I have two while loops where one is taking the odd numbers between 50 to 100 and the other is taking the even numbers from the same between 50 to 100. It is printing out well and it works but my professor wants me to transform it into one while loop instead of two. I am having trouble with it because I am using the print statement before in order so it fits into when the numbers go in.
int e = 50;
int o = 51;
System.out.print("Even numbers between 50 and 100: 50,");
while (e <= 98){
e += 2;
if (e%2 == 0){
System.out.print(e + ",");
}
}
System.out.print("\nOdd numbers between 50 and 100: 51,");
while (o <= 97){
o+= 2;
if (e%1 == 0) {
System.out.print(o + ",");
}
}
Even numbers between 50 and 100: 50,52,54,56,58,60,62,64,66,68,70,72,74,76,78,80,82,84,86,88,90,92,94,96,98,100,
Odd numbers between 50 and 100: 51,53,55,57,59,61,63,65,67,69,71,73,75,77,79,81,83,85,87,89,91,93,95,97,99,
The output looks like this right now, but I need to be able to do it with just one loop instead
If you only want one while loop, and separate lines, you should build your strings and print them afterwards.
Something like:
StringBuilder odds = new StringBuilder();
StringBuilder evens = new StringBuilder();
i = 50;
while(i<100) {
if(i%2 == 1) {
odds.append(i).append(",");
}
else {
evens.append(i).append(",");
}
i++;
}
// remember that odds and evens now probably ends with a ','which you should remove
odds.removeCharAt(odds.size());
evens.removeCharAt(evens.size());
// or do something like the following:
//odds.append(" and nothing more!");
//evens.append(" and nothing more!");
System.out.println("Odd numbers are: ");
System.out.println(odds);
System.out.println("Even numbers are" ");
System.out.println(evens)
Try to increment a counter variable by 1 in each step and use an if statement to check the modulus (%). If it equals 0, then the number is even; if it equals 1, then the number is odd. For printing the separately, you can use two lists or arrays.
int count=50;
StringBuilder odds = new StringBuilder();
StringBuilder evens = new StringBuilder();
while(count<=100)
{
if(count%2==0) // here, the number is even, append this number to even string
evens.append(count).append(",");
else // here, the number is odd, append this number to odds string
odds.append(count).append(",");
count++;
}
// when everything is done, print the strings
// before doing that, you should remove the last comma at the end of these Strings.

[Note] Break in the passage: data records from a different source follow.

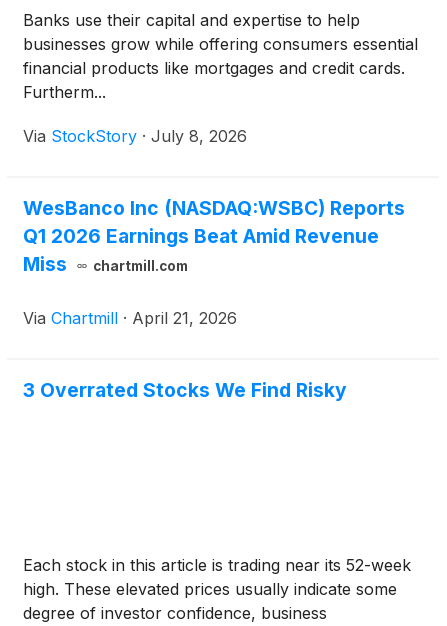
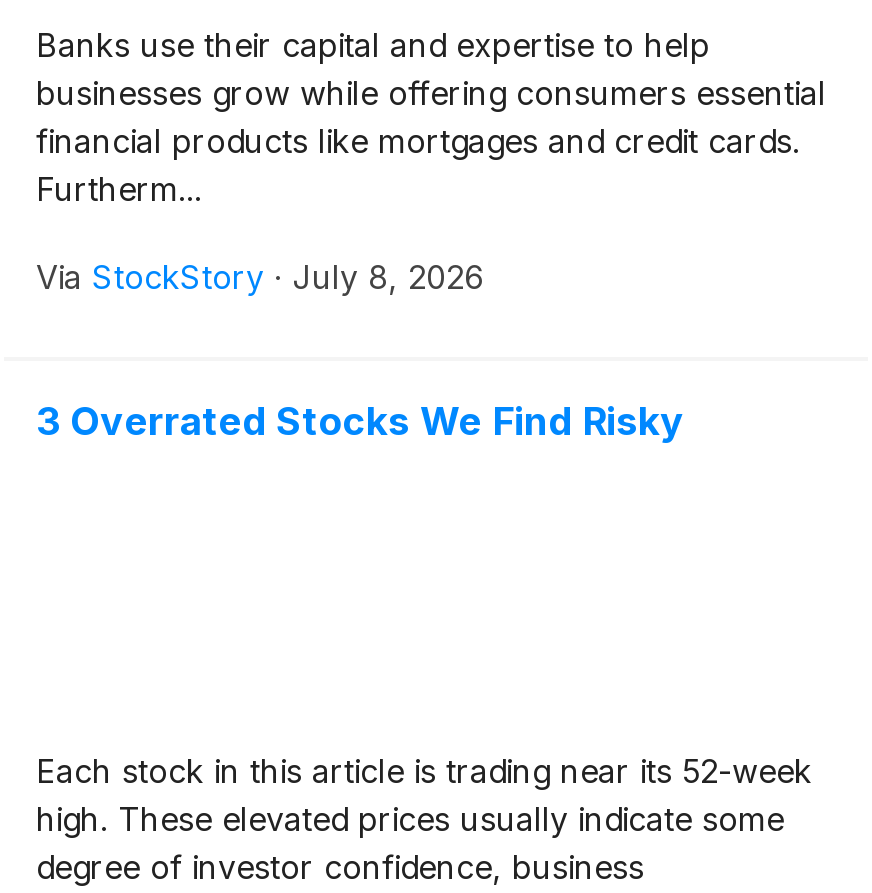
- WesBanco Inc (NASDAQ:WSBC) Reports
- Q1 2026 Earnings Beat Amid Revenue
- Miss
- chartmill.com
- Via Chartmill · April 21, 2026
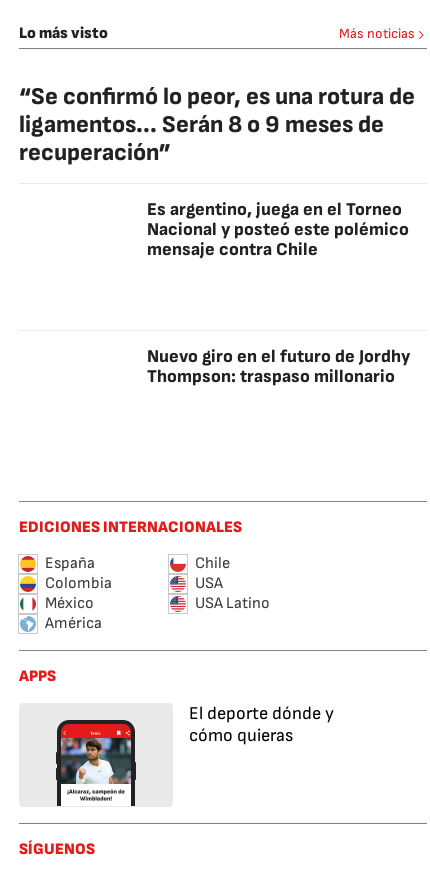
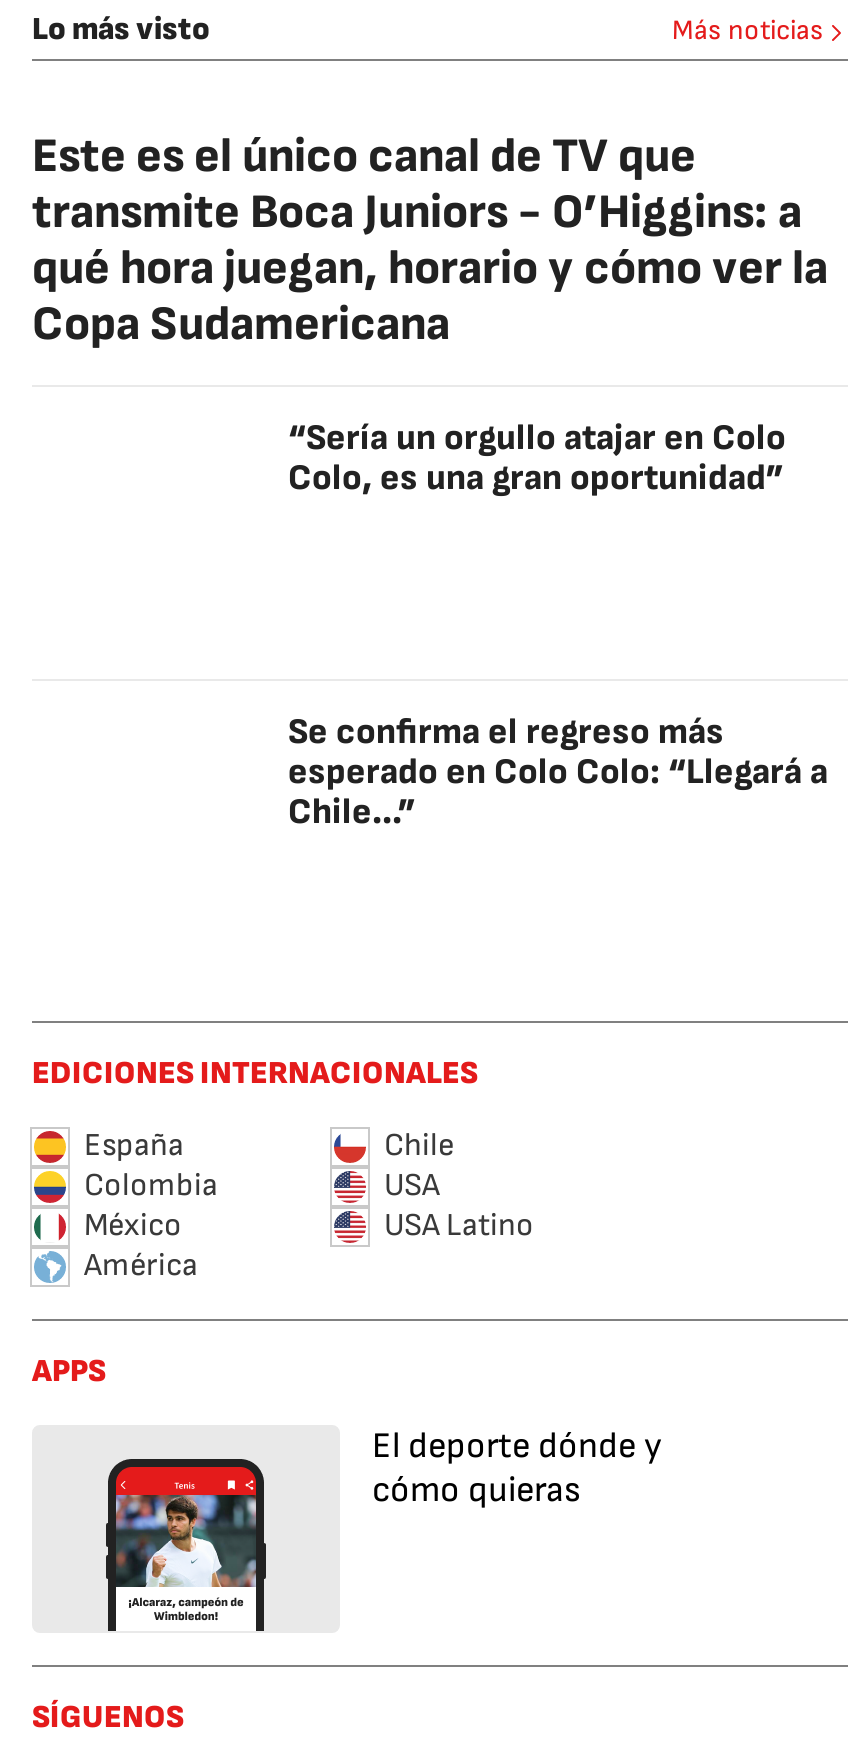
- “Se confirmó lo peor, es una rotura de
- ligamentos... Serán 8 o 9 meses de
- recuperación”
+ Este es el único canal de TV que
+ transmite Boca Juniors - O’Higgins: a
+ qué hora juegan, horario y cómo ver la
+ Copa Sudamericana

- Es argentino, juega en el Torneo
- Nacional y posteó este polémico
- mensaje contra Chile
+ “Sería un orgullo atajar en Colo
+ Colo, es una gran oportunidad”

- Nuevo giro en el futuro de Jordhy
- Thompson: traspaso millonario
+ Se confirma el regreso más
+ esperado en Colo Colo: “Llegará a
+ Chile...”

// Otherwise, you will have something like this: 93,95,97,
evens.setLength(evens.length() - 1); // to remove the comma at the end
odds.setLength(odds.length() - 1); // to remove the comma at the end
System.out.println("The even numbers are: " + evens.toString());
System.out.println("The odd numbers are: " + odds.toString());
It is much more efficient to use a StringBuilder rather than using += kind of appending for Strings. Take a look at this link:
https://docs.oracle.com/javase/8/docs/api/java/lang/StringBuilder.html
You can use single while loop like this for printing odd and even number.
int e = 50;
while (e <= 98)
{
if (e%2 == 0)
{
System.out.println("even :"+e);
}
else
{
System.out.println("odd :"+e);
}
e++;
}
Just create 2 string output variables and fill them in the loop based on condition
if (i%2==1)
odd_output = odd_output + "," + i.toString
else
even_output = even_output + "," + i.toString
(I might be wrong in Java syntax)
And then just print both resulting strings with any additional info you like
I know it doesn't answer directly the question (although the output is the same) but in 2016 when one want to print a sequence of numbers we do something like that:
public static void main(String[] args) {
int[] evenNumbers = IntStream.rangeClosed(50, 100).filter(i -> i % 2 == 0).toArray();
int[] oddNumbers = IntStream.rangeClosed(50, 100).filter(i -> i % 2 != 0).toArray();
System.out.println("Even numbers between 50 and 100: " + Arrays.toString(evenNumbers));
System.out.println("Odd numbers between 50 and 100: " + Arrays.toString(oddNumbers));
}
If the goal of your exercice is to learn how to use a while loop, my solution is useless. However if your goal is to practice Java as it should be nowadays, I think if reaches the goal.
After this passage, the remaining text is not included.